Location_Cl <- UFA_locate_regex(string, pattern)
Element Sorter
Description
This module sorts 84 non-labeled and 14 labeled elements in the periodic table for molecular formula deconvolution and isotopic profile calculation.
Usage
element_sorter(ElementList = "all", alphabeticalOrder = TRUE)
Arguments
ElementList |
A string vector of elements needed for isotopic profile calculation. The default value for this parameter is a vector string of entire elements. |
alphabeticalOrder |
'TRUE' should be used to sort the elements for elemental deconvolution (default value), 'FALSE' should be used to keep the input order. |
Value
Elements |
A string vector of elements (alphabetically sorted or unsorted) |
massAbundanceList |
A list of isotopic mass and abundance of elements. |
Valence |
A vector of electron valences. |
Examples
EL_mass_abundance_val <- element_sorter()
Formula Adduct Calculator
Description
This function takes a formula and a vector of ionization pathways and returns the adduct formulas.
Usage
formula_adduct_calculator(molecular_formula, IonPathway)
Arguments
molecular_formula |
molecular formula |
IonPathway |
An ionization pathway. Pathways should be like [Coeff*M+ADD1-DED1+...] where "Coeff" should be an integer between 1-9 and ADD1 and DED1 may be ionization pathways. ex: 'IonPathway <- c("[M]+", "[M+H]+", "[2M-Cl]-", "[3M+CO2-H2O+Na-KO2+HCl-NH4]-")' |
Value
A vector of adduct formulas
Examples
molecular_formula = "C15H10O7"
IonPathway = c("[M]+","[M+H]","[M+H2O+H]","[M+Na]")

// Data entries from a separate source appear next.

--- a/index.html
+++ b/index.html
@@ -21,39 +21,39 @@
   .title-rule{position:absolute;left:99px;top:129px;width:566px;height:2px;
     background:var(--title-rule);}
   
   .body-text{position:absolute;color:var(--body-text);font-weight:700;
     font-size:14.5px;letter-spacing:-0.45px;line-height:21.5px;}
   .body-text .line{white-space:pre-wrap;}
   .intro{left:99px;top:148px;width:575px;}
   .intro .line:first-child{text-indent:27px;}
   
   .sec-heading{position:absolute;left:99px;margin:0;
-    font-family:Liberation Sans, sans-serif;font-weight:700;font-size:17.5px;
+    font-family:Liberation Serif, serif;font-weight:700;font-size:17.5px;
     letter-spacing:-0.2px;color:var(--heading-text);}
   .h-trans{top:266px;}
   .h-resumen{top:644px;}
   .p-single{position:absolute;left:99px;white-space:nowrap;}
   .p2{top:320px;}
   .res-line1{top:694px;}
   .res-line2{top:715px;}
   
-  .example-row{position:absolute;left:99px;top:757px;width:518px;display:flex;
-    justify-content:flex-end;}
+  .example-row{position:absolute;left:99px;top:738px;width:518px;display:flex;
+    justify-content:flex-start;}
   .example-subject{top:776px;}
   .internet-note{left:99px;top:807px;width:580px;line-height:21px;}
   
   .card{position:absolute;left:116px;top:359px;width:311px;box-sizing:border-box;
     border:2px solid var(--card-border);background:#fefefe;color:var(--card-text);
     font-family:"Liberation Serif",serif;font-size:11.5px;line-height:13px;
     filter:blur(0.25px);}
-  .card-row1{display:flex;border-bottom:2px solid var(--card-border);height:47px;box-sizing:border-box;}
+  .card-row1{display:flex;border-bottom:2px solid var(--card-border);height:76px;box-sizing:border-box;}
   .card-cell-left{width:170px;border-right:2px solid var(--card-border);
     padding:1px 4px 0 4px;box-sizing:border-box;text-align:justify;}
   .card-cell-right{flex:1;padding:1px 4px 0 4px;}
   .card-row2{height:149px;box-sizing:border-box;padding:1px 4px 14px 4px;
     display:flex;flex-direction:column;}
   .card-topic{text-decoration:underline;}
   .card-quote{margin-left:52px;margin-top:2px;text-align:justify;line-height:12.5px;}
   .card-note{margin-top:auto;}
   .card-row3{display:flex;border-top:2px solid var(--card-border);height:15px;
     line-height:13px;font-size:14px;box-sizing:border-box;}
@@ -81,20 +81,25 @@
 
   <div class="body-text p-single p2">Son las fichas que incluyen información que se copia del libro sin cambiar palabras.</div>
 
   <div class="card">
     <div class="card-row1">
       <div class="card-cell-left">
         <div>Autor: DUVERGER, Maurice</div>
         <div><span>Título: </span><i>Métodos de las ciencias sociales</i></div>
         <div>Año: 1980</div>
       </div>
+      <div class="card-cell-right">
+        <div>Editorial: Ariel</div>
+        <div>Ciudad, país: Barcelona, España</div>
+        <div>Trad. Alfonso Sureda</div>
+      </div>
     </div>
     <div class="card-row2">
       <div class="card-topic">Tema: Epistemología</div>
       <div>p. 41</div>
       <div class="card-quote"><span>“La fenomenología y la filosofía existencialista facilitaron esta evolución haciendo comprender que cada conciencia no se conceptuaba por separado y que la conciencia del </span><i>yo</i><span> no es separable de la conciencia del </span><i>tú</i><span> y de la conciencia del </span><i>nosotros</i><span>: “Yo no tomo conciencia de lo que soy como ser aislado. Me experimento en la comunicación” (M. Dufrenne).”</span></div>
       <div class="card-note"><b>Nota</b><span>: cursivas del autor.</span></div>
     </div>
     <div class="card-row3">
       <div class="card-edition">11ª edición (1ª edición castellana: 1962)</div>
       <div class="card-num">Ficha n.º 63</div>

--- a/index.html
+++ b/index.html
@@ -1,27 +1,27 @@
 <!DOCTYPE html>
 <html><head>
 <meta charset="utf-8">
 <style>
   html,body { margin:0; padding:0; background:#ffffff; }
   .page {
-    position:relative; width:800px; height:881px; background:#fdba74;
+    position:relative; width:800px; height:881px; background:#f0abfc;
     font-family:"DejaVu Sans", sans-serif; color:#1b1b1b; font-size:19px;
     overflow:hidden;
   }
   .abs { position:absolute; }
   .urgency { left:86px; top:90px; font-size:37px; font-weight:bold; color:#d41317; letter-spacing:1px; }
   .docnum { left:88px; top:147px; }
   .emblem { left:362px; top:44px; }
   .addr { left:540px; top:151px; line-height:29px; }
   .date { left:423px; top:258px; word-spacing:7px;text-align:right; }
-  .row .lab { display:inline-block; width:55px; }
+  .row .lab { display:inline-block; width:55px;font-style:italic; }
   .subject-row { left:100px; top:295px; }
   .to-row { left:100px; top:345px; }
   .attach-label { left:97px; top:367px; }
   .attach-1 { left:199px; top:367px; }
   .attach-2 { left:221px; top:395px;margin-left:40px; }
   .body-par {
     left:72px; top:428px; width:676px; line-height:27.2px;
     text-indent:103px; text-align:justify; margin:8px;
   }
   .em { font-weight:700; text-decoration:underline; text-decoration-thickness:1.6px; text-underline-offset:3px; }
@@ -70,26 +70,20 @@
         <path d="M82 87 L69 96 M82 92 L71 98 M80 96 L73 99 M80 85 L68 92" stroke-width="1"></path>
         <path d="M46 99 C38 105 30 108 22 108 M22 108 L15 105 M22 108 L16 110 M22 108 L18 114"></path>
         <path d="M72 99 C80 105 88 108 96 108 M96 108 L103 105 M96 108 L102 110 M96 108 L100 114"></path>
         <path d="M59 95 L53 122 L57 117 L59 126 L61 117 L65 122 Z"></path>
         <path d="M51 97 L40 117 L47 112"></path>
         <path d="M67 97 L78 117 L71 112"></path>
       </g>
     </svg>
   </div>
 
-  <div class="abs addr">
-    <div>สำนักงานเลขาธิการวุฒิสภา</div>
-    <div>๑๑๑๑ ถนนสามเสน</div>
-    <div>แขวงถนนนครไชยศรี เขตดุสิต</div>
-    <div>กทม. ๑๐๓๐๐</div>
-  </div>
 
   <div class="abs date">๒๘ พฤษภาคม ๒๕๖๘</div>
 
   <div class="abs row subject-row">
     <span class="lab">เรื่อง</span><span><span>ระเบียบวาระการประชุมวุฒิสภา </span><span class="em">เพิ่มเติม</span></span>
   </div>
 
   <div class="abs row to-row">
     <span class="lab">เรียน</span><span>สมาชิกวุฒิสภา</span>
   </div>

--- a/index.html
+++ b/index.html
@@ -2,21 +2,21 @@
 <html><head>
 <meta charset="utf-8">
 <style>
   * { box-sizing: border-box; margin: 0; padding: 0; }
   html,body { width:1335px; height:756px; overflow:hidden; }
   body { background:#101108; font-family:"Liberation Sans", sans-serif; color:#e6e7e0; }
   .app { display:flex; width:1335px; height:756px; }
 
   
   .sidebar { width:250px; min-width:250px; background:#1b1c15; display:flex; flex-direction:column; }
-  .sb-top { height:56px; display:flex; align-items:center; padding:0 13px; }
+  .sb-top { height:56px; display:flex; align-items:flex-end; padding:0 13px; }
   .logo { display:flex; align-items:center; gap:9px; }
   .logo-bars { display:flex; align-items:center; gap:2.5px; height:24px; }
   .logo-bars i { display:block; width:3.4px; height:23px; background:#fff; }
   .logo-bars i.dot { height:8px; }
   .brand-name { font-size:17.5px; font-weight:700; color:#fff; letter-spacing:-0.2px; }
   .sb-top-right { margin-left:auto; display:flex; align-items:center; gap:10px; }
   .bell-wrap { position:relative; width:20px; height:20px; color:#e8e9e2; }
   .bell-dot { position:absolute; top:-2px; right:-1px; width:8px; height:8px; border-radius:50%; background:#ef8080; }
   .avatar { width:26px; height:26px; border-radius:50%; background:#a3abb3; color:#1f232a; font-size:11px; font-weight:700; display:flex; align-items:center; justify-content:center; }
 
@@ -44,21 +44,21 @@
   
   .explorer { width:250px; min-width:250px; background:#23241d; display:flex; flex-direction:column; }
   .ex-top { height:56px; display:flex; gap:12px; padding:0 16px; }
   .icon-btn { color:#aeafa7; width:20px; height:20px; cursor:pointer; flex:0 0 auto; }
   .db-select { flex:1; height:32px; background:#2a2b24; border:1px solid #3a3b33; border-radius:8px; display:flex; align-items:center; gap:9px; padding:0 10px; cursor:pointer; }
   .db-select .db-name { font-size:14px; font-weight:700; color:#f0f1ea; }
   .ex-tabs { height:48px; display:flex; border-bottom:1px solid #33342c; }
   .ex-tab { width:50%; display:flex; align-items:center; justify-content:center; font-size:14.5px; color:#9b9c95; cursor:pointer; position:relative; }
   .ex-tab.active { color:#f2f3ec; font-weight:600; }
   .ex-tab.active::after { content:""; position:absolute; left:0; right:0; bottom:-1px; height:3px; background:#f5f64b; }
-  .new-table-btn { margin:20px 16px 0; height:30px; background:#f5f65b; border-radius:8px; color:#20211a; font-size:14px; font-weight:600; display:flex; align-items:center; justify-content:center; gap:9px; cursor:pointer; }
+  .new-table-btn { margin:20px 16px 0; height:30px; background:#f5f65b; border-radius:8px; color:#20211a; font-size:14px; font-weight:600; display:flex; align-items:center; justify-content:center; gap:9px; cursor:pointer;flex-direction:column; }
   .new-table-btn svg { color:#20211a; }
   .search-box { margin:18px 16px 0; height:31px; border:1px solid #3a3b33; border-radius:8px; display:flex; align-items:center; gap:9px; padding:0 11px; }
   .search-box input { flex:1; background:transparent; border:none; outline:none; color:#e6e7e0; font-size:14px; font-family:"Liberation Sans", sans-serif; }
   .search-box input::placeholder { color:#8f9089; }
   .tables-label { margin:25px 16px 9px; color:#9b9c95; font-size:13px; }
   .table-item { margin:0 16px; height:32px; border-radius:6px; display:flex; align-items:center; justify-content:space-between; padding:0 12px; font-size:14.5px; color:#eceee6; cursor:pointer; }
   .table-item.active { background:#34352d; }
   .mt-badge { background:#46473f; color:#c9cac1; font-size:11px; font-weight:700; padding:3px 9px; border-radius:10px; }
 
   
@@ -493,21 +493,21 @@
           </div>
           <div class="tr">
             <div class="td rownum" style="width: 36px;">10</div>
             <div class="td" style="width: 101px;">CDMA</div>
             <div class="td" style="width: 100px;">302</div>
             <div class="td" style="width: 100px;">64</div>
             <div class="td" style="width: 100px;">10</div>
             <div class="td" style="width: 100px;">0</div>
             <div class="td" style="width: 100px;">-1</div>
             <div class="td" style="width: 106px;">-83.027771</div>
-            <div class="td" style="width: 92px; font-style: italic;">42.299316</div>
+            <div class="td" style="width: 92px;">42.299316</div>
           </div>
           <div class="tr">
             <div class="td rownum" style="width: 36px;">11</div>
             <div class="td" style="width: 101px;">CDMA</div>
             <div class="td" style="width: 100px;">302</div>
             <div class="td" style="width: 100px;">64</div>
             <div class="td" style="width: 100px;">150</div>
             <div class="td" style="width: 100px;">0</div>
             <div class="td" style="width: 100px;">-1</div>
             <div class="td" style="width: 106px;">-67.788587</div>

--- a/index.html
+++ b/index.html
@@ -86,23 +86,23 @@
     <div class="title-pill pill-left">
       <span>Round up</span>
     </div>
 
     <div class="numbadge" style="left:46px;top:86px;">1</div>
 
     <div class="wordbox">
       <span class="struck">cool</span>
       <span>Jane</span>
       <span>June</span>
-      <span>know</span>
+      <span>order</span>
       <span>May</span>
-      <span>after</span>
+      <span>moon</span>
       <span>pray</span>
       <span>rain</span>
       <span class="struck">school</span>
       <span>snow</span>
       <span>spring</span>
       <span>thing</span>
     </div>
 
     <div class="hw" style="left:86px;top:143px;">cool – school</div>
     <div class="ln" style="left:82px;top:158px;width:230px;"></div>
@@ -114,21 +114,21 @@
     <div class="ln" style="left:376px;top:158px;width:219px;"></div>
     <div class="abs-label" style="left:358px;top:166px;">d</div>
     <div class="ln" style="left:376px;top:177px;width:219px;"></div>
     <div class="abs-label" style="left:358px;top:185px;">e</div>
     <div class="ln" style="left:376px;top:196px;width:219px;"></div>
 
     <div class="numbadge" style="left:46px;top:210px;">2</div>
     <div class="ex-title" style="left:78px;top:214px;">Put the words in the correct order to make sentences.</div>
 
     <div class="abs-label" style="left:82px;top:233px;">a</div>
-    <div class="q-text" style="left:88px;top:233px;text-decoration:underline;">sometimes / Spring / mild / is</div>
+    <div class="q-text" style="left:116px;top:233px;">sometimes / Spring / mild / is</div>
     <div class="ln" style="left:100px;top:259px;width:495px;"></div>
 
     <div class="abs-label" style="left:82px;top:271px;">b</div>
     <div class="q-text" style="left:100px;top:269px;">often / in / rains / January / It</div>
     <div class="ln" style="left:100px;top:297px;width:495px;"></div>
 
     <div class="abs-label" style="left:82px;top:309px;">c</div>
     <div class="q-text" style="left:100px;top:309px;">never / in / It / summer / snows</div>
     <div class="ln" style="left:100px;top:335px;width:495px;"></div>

Formula_adducts <- formula_adduct_calculator(molecular_formula, IonPathway)
Molecular Formula Vector Generator
Description
This function convert a molecular formulas into a numerical vector
Usage
formula_vector_generator(molecular_formula, Elements, LElements = length(Elements),
allowedRedundantElements = FALSE)
Arguments
molecular_formula |
molecular formula |
Elements |
a string vector of elements. This value must be driven from the 'element_sorter' function. |
LElements |
number of elements. To speed up loop calculations, consider calculating the number of elements outside of the loop. |
allowedRedundantElements |
'TRUE' should be used to deconvolute molecular formulas with redundant elements (e.g. CO2CH3O), and 'FALSE' should be used to skip such complex molecular formulas.(default value) |
Value
a numerical vector for the molecular formula. This function returns a vector of -Inf values when the molecular formula has elements not listed in the 'Elements' string vector.
Examples
molecular_formula <- "[13]C2C12H2Br5Cl3O"
Elements_molecular_formula <- c("[13]C", "C", "H", "O", "Br", "Cl")
EL <- element_sorter(ElementList = Elements_molecular_formula, alphabeticalOrder = TRUE)
Elements <- EL[["Elements"]]
LElements <- length(Elements)
##
mol_vec <- formula_vector_generator(molecular_formula, Elements, LElements)
##
regenerated_molecular_formula <- SUFA_hill_molecular_formula_printer(Elements, mol_vec)
Ionization Pathway Deconvoluter
Description
This function deconvolutes ionization pathways into a coefficient and a numerical vector to simplify prediction ionization pathways.
Usage
ionization_pathway_deconvoluter(IonPathways, Elements)
Arguments
IonPathways |
A vector of ionization pathways. Pathways should be like [Coeff*M+ADD1-DED1+...] where "Coeff" should be an integer between 1-9 and ADD1 and DED1 may be ionization pathways. ex: 'IonPathways <- c("[M]+", "[M+H]+", "[2M-Cl]-", "[3M+CO2-H2O+Na-KO2+HCl-NH4]-")' |
Elements |
A vector string of the used elements |
Value
A list of adduct calculation values for each ionization pathway.
Examples
Elements <- element_sorter()[["Elements"]]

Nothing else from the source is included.